**Exercise inputs**
--

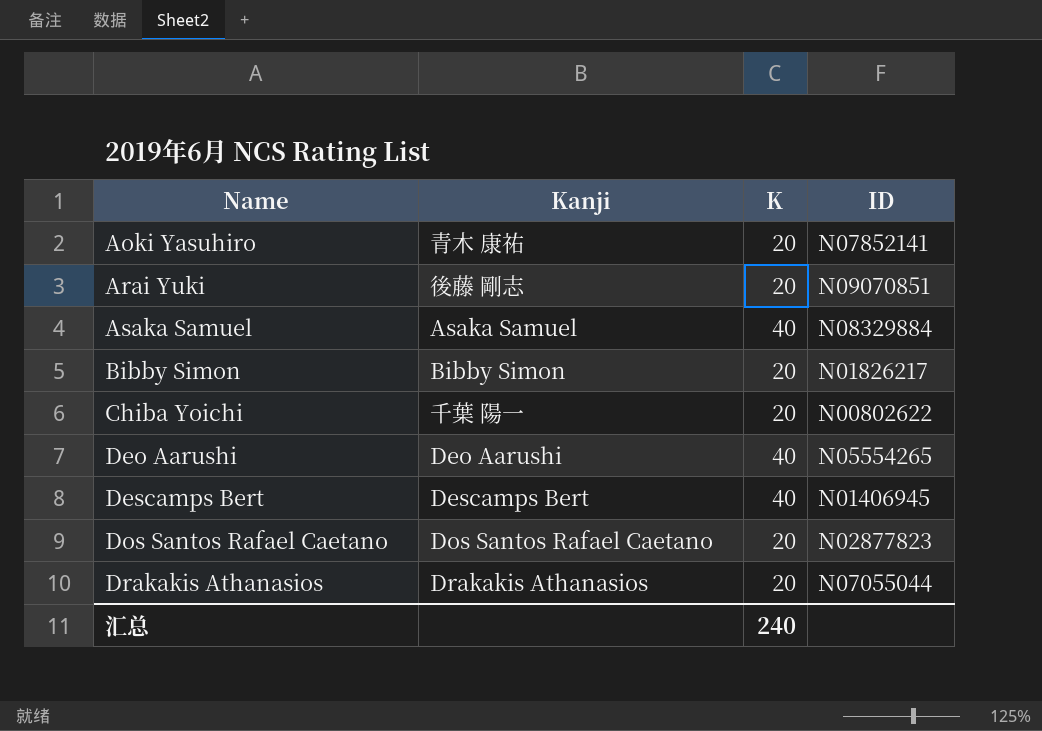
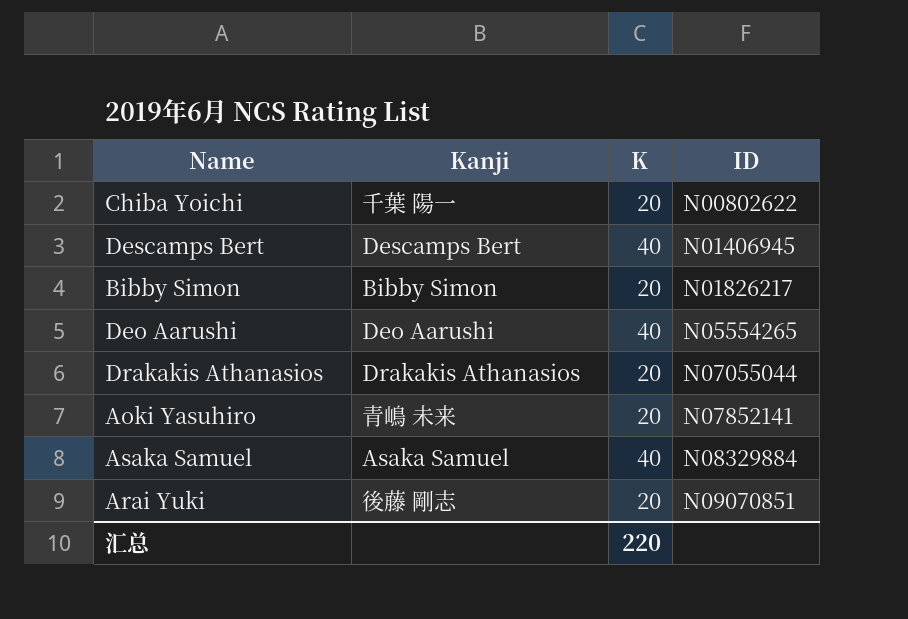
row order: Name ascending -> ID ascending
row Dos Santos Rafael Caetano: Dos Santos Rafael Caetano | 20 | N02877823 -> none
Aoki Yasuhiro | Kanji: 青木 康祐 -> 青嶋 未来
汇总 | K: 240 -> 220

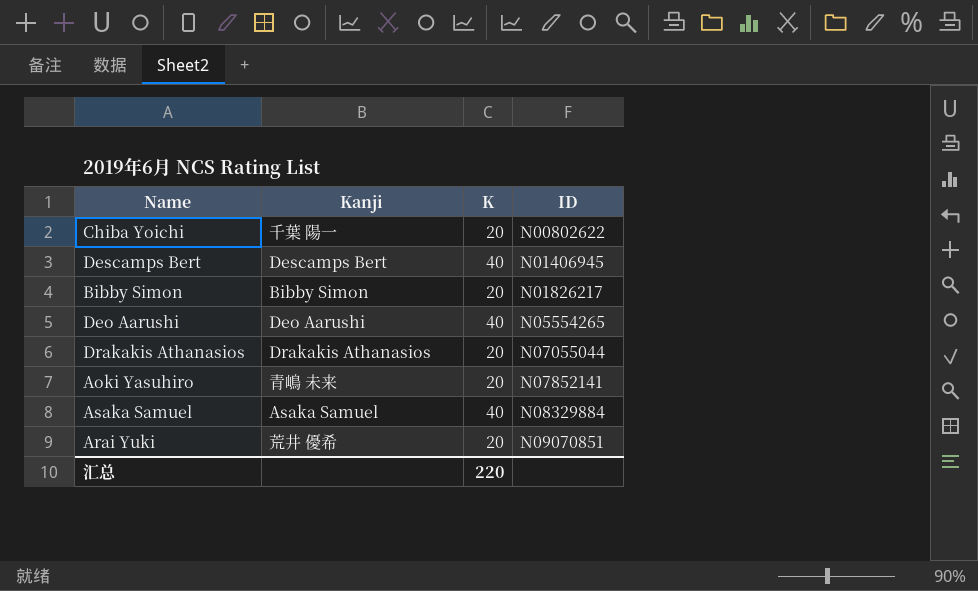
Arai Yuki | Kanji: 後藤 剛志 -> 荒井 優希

--

Leave out the images and repeat the rest of the data word for word.

row order: Name ascending -> ID ascending
row Dos Santos Rafael Caetano: Dos Santos Rafael Caetano | 20 | N02877823 -> none
Aoki Yasuhiro | Kanji: 青木 康祐 -> 青嶋 未来
汇总 | K: 240 -> 220

Arai Yuki | Kanji: 後藤 剛志 -> 荒井 優希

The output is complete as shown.